Sports apparel retailers are already up against it. More competition, cheaper alternatives, and Millennials' shopping habits have put pressure on the company to keep store sales up. Foot Locker Inc. (FL) earnings for the first-quarter of 2017 were a big miss that saw the stock plunge 17 percent in one day, and the news that Nike – a big product for Foot Locker – will begin selling on Amazon was yet another blow for the flailing retailer.
The news was a big hit for the industry as a whole. "Shares in several major sports chains hit 52-week lows on word that Nike may soon be selling its gear directly on Amazon," the Associated Press said. As of June 28, 2018, Foot Locker's stock price is down 29% from its all time high of 74.81 in January 2017. In May 2018, Foorlocker announced that they will close 110 stores this year.
Every Grocery Store on Earth
Amazon's shopping spree that included a $13.7 billion purchase for high-end grocery chain Whole Foods decimated the supermarket industry's stock prices. The overlap of a high-end supermarket brand and a trusted e-commerce giant is a scary thought for supermarket rivals.
A big dent to other food providers is Amazon's access to Whole Food's own 365 Brand. Consumers, will no longer have to leave the house to fulfill their organic shopping needs. The Trader Joe's runs, or weekend farmers market visit could be replaced by a click of the mouse.
UPS and FedEx
The Wall Street Journal reported that Amazon is preparing to compete with the United Parcel Service (UPS) and FedEx (FDX) as it takes further steps to create its own freight network. The company is working on a delivery service for businesses called "Shipping with Amazon," or SWA, a program in which Amazon will pick up packages directly from other businesses and ship them to customers. Amazon plans to pilot the service in Los Angeles and reportedly aims to expand into more cities in 2018.

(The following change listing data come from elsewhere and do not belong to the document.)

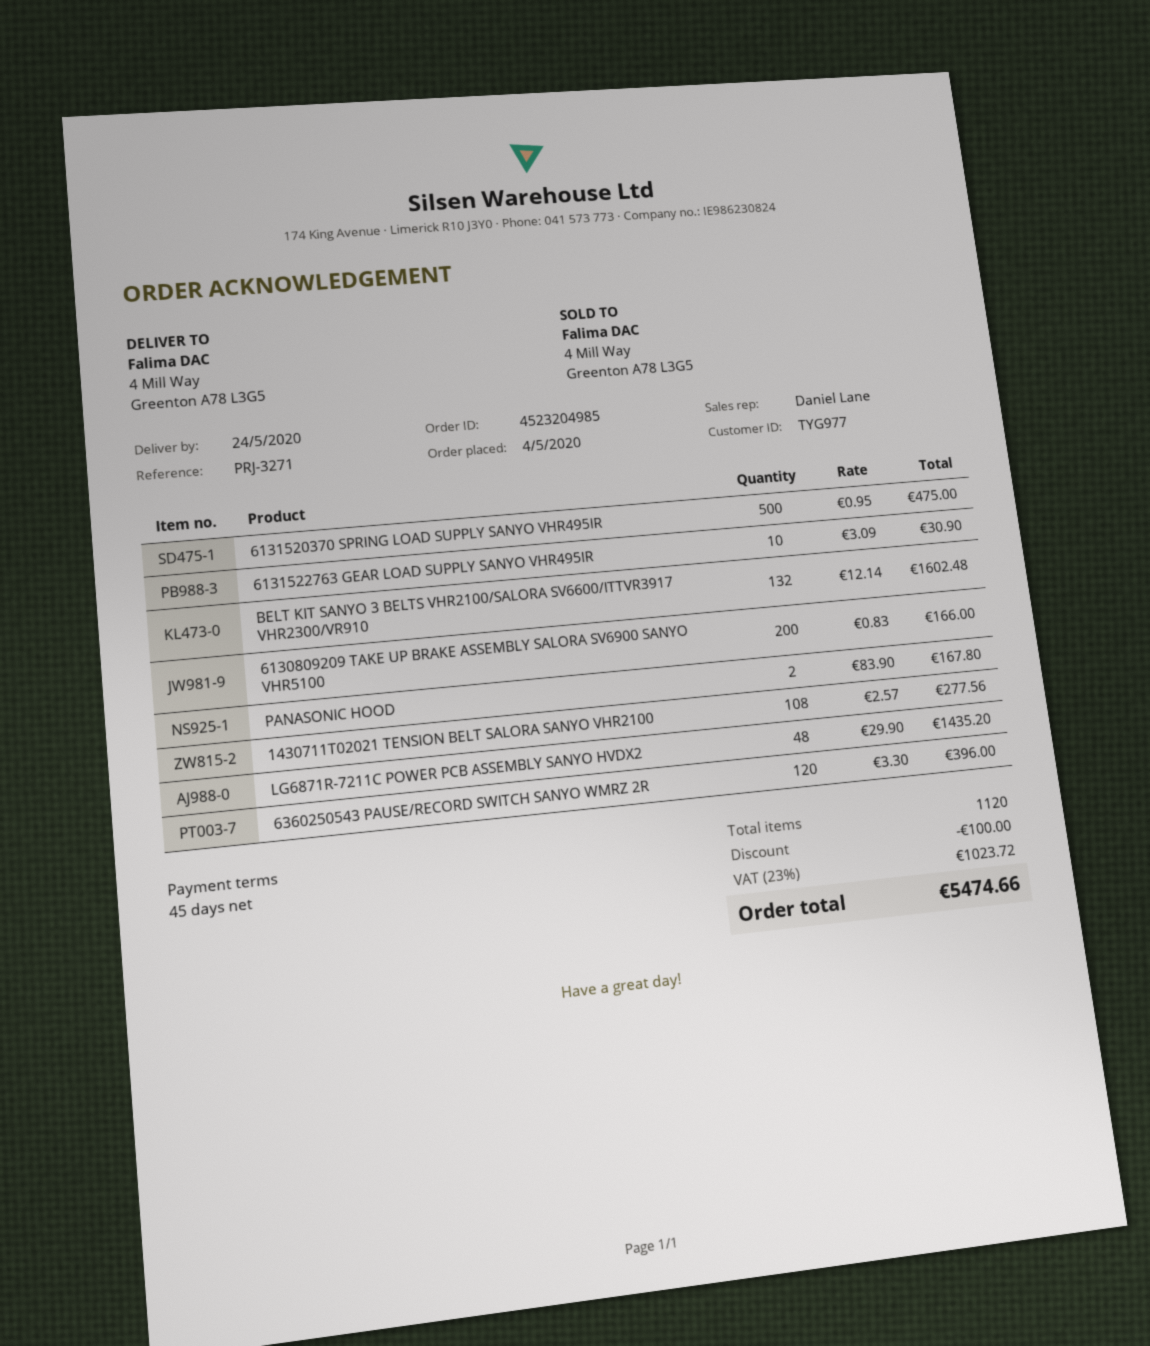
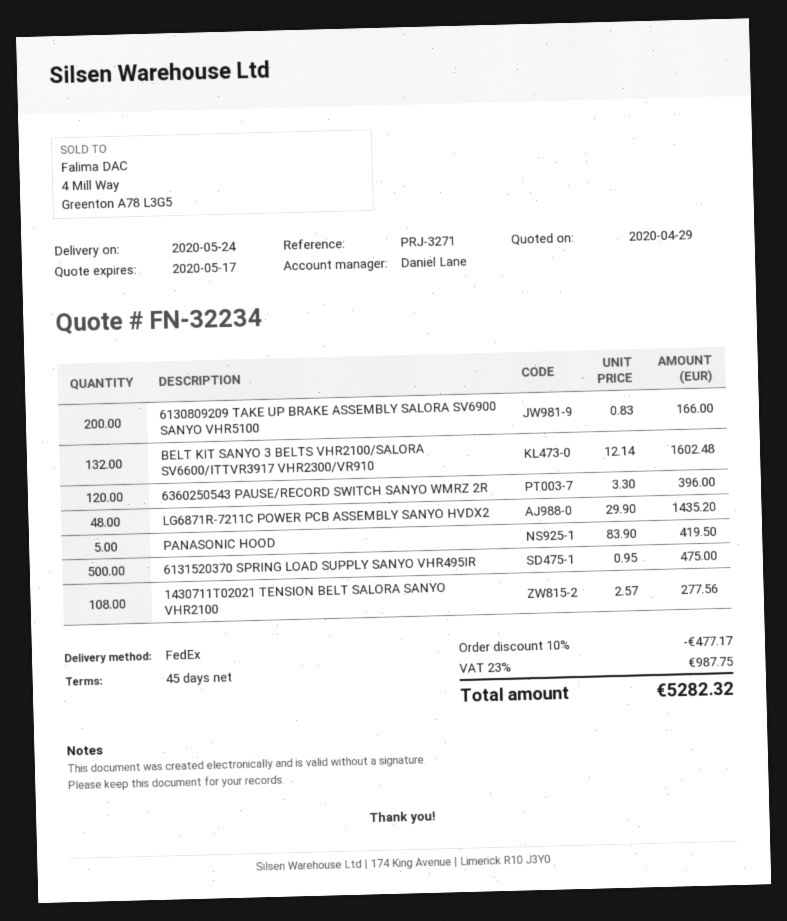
6131522763 GEAR LOAD SUPPLY SANYO VHR495IR: 10 x 3.09 = 30.90 -> none
PANASONIC HOOD: 2 x 83.90 = 167.80 -> 5 x 83.90 = 419.50
discount: 100.00 -> 477.17
tax: 23% = 1023.72 -> 23% = 987.75
total: 5474.66 -> 5282.32

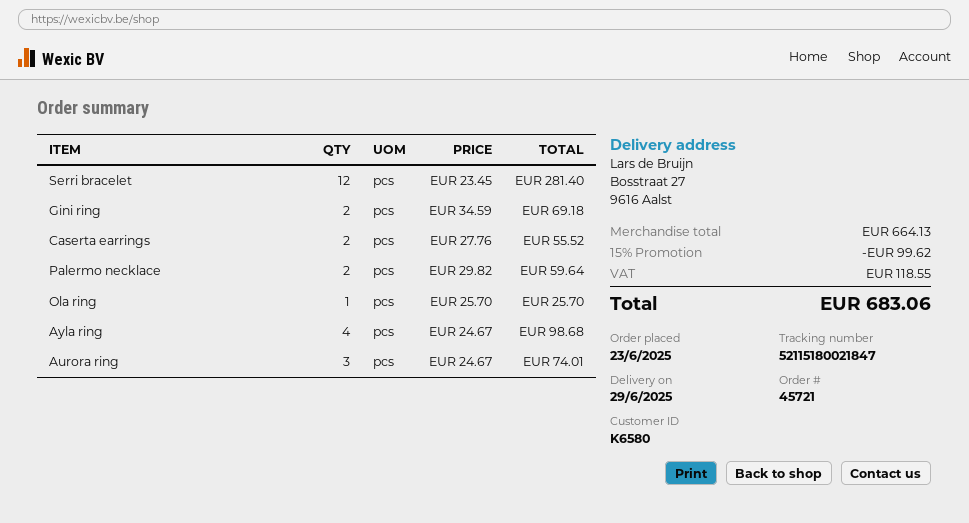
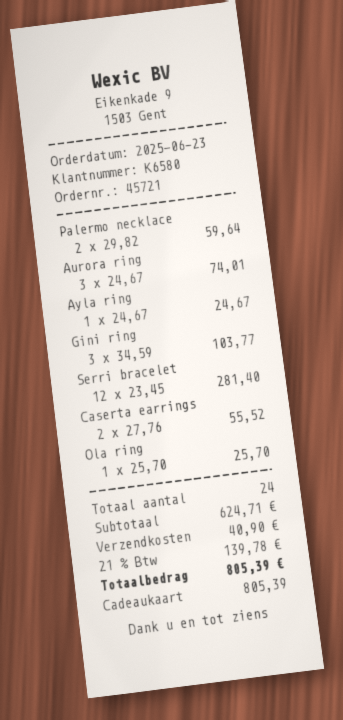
Gini ring: 2 x 34.59 = 69.18 -> 3 x 34.59 = 103.77
Ayla ring: 4 x 24.67 = 98.68 -> 1 x 24.67 = 24.67
subtotal: 664.13 -> 624.71
discount: 15% = 99.62 -> none
shipping: none -> 40.90
tax: 118.55 -> 139.78
total: 683.06 -> 805.39

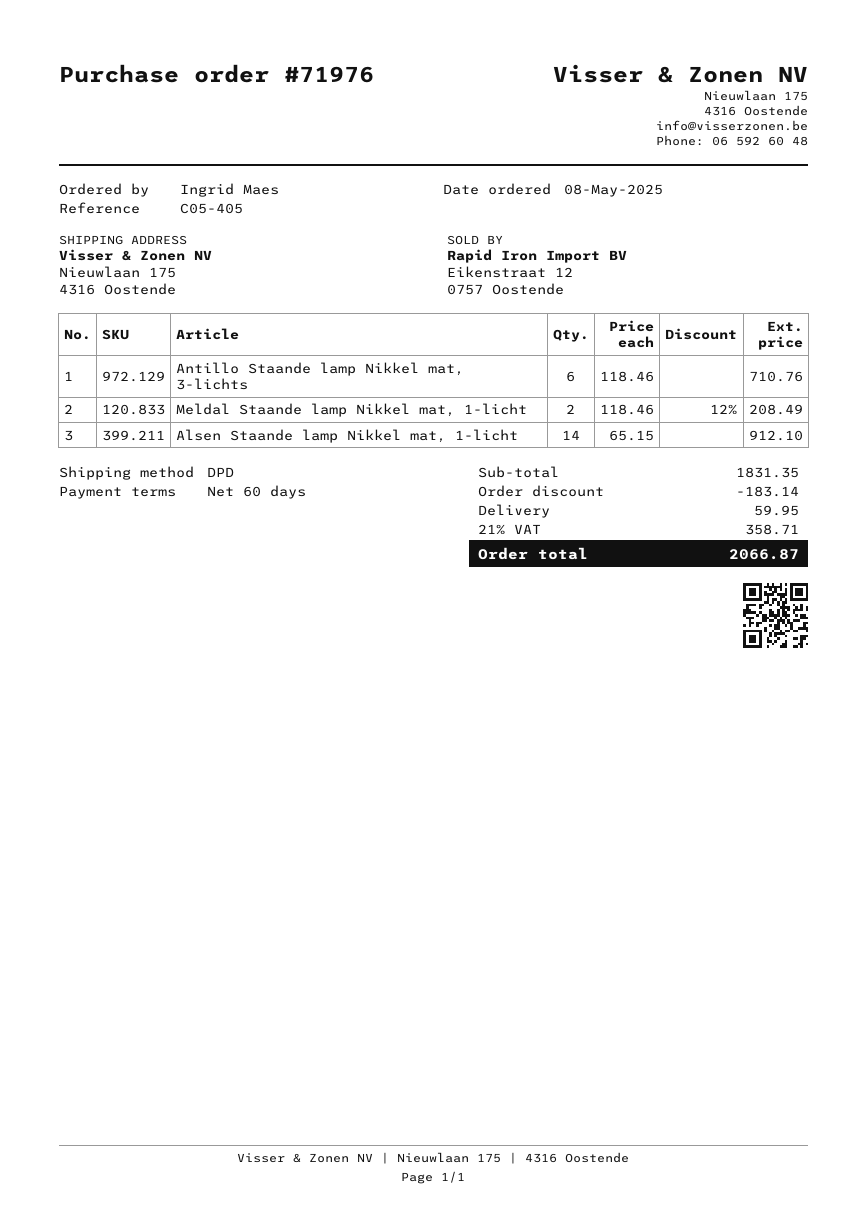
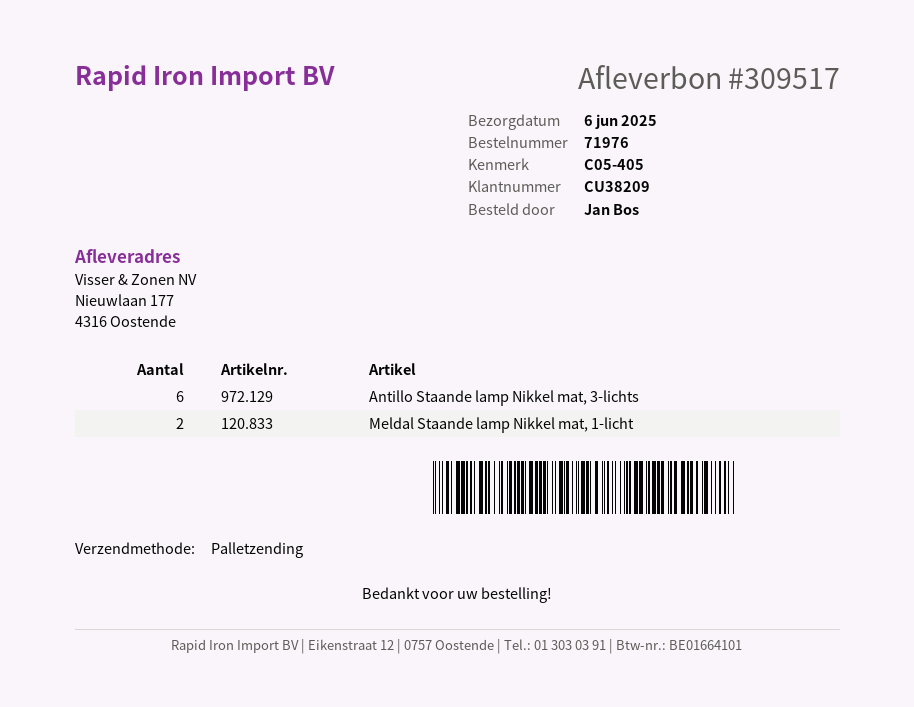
ordered by: Ingrid Maes -> Jan Bos
shipping method: DPD -> pallet freight
ship to: Nieuwlaan 175, 4316 Oostende -> Nieuwlaan 177, 4316 Oostende
Alsen Staande lamp Nikkel mat, 1-licht: 14 -> none

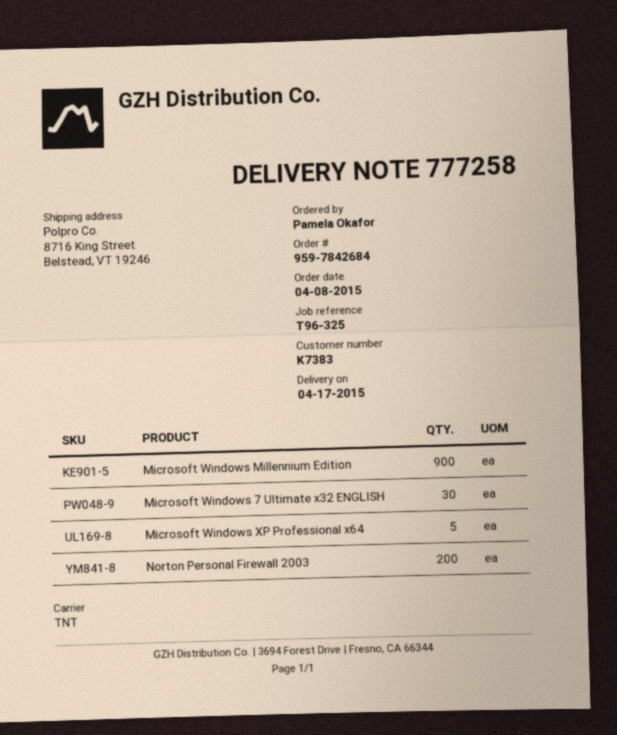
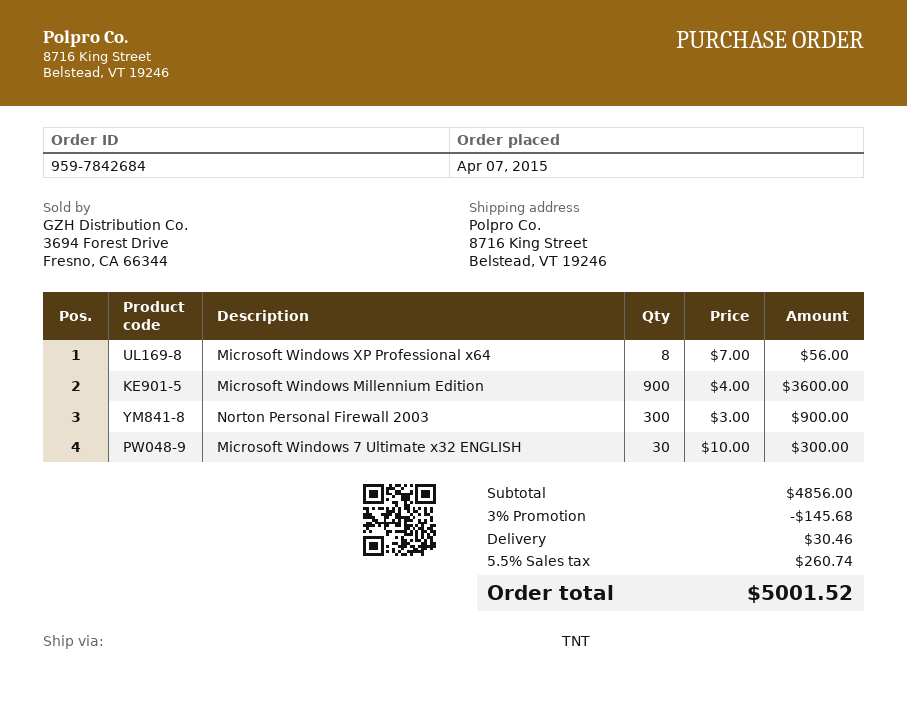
order date: 2015-04-08 -> 2015-04-07
Microsoft Windows XP Professional x64: 5 -> 8
Norton Personal Firewall 2003: 200 -> 300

The new shipping program will put the company in direct competition for the business of major US shippers UPS and FedEx and the effect on the market could be massive, especially if Amazon is able to offer lower prices than its competitors.
Starting June 28, 2018, Amazon will allow small businesses to rent out Amazon Prime vans giving entrepreneurs the ability to ship goods quicker, cheaper, and more efficiently.
Walgreens, CVS, and Rite-Aid
It seems as though there are no safe industries when it comes to Amazon. The company has long wanted to enter the lucrative pharmaceutical industry and on June 28, 2018, it did just that. Amazon will be acquiring PillPack, an online pharmaceutical company. Shares of Walgreens Boots Alliance (WBA), CVS Health Corp. (CVS), and Rite-Aid Corp. (RAD) tanked on the news, losing 12.8 billion in market cap. PillPack's online presence, combined with Amazon's shipping expertise, will allow people to avoid making trips to a pharmacy to fill a prescription.
The Bottom Line
The meteoric rise of Amazon is nothing short of phenomenal. What started out as a small online bookstore has grown into a $815 billion ship that continues to disrupt industries and change the way goods are consumed and distributed. As its partnerships and acquisitions continue, the company structure may look a little confusing. However, the way it got there is anything but confusing.
"We've had three big ideas at Amazon that we've stuck with for 18 years, and they're the reason we're successful: Put the customer first. Invent. And be patient," Amazon founder Jeff Bezos said to the Washington Post.